Trust center · updated 2026-07-17
Controls a buyer can verify before data moves.
Security architecture
Every stateful query is scoped to an organization. Retained source objects use AES-256-GCM with organization-bound authenticated context. Sessions, API keys, and SCIM tokens are stored as one-way hashes. Published snapshots and decision events are immutable at the database layer.
Enterprise identity
Portfolio supports OIDC Authorization Code flow with PKCE, issuer discovery, signed identity-token validation, domain restriction, and encrypted client secrets. SCIM 2.0 endpoints support user discovery, provisioning, lookup, and deactivation. Owner deactivation is blocked.
Evidence and audit
API keys have explicit scopes.
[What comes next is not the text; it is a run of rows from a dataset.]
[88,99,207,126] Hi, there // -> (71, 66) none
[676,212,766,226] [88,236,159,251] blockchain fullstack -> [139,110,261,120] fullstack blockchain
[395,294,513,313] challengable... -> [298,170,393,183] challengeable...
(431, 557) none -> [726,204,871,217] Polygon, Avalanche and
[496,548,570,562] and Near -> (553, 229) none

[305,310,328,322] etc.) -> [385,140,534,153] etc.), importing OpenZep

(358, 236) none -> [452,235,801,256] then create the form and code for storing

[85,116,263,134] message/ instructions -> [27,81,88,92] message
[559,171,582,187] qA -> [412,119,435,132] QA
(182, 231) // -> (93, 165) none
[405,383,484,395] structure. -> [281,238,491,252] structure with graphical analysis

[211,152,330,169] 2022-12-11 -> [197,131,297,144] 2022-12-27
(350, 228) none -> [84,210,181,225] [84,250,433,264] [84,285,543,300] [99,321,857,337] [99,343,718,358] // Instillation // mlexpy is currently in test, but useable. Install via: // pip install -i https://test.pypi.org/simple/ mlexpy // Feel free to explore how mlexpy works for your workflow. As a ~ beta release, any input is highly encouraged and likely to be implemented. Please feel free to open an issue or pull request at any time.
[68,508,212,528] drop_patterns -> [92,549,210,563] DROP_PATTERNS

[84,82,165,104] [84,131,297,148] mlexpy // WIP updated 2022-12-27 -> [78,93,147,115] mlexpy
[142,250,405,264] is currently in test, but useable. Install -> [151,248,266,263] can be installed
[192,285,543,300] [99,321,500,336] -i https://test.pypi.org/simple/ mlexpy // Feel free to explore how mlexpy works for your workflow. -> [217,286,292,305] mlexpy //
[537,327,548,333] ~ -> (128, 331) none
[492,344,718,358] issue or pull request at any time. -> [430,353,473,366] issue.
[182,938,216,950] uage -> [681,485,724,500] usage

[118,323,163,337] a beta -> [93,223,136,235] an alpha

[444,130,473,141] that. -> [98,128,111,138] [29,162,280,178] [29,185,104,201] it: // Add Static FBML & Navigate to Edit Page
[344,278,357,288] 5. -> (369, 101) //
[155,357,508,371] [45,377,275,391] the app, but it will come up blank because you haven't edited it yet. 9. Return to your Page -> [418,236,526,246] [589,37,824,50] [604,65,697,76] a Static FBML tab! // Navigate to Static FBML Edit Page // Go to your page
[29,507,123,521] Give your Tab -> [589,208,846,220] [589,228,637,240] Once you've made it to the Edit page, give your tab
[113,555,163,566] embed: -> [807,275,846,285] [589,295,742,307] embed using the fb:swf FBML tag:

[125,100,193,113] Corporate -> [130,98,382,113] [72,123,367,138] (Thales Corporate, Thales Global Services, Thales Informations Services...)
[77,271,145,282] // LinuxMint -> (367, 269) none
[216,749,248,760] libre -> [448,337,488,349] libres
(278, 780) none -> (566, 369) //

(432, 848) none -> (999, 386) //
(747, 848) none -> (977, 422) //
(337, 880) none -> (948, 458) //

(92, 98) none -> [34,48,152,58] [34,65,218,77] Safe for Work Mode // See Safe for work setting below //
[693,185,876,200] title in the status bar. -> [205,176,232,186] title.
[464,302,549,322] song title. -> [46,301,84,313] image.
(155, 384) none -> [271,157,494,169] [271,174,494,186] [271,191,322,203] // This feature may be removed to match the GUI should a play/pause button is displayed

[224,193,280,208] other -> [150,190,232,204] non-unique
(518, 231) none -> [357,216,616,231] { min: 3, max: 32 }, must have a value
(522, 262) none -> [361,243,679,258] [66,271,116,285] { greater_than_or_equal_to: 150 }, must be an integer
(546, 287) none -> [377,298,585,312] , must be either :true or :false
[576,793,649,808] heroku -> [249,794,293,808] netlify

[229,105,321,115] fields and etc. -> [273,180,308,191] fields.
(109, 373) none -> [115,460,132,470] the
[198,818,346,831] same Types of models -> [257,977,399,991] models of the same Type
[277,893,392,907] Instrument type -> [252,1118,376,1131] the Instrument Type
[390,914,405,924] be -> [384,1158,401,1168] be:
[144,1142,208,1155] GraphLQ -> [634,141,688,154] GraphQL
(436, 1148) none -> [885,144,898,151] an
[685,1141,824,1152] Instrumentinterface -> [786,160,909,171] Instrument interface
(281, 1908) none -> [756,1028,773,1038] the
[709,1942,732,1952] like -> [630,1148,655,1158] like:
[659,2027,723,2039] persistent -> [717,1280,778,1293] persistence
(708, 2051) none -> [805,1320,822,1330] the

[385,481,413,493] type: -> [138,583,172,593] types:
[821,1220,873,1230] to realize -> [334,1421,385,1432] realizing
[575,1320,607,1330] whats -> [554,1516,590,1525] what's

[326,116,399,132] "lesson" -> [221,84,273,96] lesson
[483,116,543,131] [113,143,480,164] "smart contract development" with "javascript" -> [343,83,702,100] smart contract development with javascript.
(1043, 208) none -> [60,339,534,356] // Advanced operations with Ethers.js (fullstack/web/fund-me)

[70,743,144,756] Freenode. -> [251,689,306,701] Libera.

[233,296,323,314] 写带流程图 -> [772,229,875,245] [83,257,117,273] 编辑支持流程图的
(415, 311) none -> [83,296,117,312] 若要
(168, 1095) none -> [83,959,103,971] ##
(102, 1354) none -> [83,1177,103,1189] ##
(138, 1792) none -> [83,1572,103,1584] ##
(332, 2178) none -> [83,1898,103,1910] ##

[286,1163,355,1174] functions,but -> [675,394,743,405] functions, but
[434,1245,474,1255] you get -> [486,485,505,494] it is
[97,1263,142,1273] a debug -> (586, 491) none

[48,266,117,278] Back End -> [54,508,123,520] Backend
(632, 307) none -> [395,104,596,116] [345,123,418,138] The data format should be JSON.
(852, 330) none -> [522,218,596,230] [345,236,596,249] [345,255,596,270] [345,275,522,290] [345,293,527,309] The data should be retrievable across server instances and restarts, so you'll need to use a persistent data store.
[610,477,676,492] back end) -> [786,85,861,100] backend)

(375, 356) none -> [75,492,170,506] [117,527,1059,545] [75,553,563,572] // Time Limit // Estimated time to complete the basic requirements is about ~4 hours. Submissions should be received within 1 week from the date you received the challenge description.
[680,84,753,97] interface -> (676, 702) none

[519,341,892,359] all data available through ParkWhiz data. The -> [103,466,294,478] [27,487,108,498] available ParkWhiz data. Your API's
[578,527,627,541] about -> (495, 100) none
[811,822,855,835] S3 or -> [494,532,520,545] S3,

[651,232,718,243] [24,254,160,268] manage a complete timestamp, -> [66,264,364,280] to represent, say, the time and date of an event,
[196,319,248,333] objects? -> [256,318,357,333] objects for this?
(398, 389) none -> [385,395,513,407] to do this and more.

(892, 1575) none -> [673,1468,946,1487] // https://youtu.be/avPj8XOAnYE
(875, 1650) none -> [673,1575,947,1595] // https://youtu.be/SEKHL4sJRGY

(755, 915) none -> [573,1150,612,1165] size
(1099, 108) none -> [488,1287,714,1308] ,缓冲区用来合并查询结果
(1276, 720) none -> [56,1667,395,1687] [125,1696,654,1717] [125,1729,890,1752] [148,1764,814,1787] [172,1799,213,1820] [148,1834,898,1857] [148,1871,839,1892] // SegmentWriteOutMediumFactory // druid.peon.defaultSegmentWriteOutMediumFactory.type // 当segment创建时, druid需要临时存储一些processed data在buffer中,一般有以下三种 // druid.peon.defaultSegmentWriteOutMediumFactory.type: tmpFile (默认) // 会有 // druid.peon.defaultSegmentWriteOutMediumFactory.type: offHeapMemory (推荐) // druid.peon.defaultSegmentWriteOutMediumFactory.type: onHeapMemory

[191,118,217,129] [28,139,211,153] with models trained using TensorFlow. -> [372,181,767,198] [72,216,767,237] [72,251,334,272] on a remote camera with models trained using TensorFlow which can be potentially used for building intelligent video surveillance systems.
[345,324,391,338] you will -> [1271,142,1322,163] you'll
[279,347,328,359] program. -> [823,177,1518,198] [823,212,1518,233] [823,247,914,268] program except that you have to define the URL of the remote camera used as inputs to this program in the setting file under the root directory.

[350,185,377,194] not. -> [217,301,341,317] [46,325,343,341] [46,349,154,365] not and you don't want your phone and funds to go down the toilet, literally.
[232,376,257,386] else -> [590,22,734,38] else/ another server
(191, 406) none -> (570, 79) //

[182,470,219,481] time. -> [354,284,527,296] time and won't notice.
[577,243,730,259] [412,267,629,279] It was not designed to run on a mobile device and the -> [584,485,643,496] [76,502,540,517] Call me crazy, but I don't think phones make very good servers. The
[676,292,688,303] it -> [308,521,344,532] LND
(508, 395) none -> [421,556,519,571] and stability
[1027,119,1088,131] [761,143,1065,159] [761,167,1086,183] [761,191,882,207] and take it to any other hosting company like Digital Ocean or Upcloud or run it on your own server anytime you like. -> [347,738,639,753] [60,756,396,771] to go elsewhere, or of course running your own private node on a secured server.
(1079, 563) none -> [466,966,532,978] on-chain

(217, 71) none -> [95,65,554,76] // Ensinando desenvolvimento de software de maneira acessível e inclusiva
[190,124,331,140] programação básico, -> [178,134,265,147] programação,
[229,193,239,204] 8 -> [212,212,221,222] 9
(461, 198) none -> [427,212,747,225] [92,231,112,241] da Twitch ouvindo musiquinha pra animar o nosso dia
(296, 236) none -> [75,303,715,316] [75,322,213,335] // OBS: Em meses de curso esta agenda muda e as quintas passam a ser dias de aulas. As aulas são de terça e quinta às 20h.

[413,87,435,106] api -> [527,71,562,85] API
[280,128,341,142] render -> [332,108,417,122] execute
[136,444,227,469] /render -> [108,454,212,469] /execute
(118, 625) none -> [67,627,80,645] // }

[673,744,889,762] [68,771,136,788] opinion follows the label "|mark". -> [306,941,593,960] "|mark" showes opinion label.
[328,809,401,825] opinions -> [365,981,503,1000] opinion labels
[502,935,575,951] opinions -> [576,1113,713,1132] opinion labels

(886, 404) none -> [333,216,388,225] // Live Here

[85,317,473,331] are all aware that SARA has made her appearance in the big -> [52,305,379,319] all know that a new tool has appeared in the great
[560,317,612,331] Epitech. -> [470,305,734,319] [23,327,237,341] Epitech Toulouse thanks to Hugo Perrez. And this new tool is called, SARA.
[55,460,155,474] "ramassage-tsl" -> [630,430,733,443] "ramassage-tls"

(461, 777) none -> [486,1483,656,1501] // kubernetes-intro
Evidence ingestion is idempotent by organization, source, and external identifier. Organization audit events and governed decision history can be exported for review.
Infrastructure
The production container runs non-root behind TLS with a read-only filesystem, dropped capabilities, health checks, resource limits, and encrypted off-box backup support. The public marketing build does not retain customer product evidence.
Procurement documents
Data processing addendum · Portfolio service level schedule · Privacy notice · Service terms
Assurance status
Varistra does not claim SOC 2, ISO 27001, HIPAA, or PCI certification unless an executed order explicitly supplies current evidence. Buyers should request the current architecture, subprocessor, backup-restore, and vulnerability-response packet during review.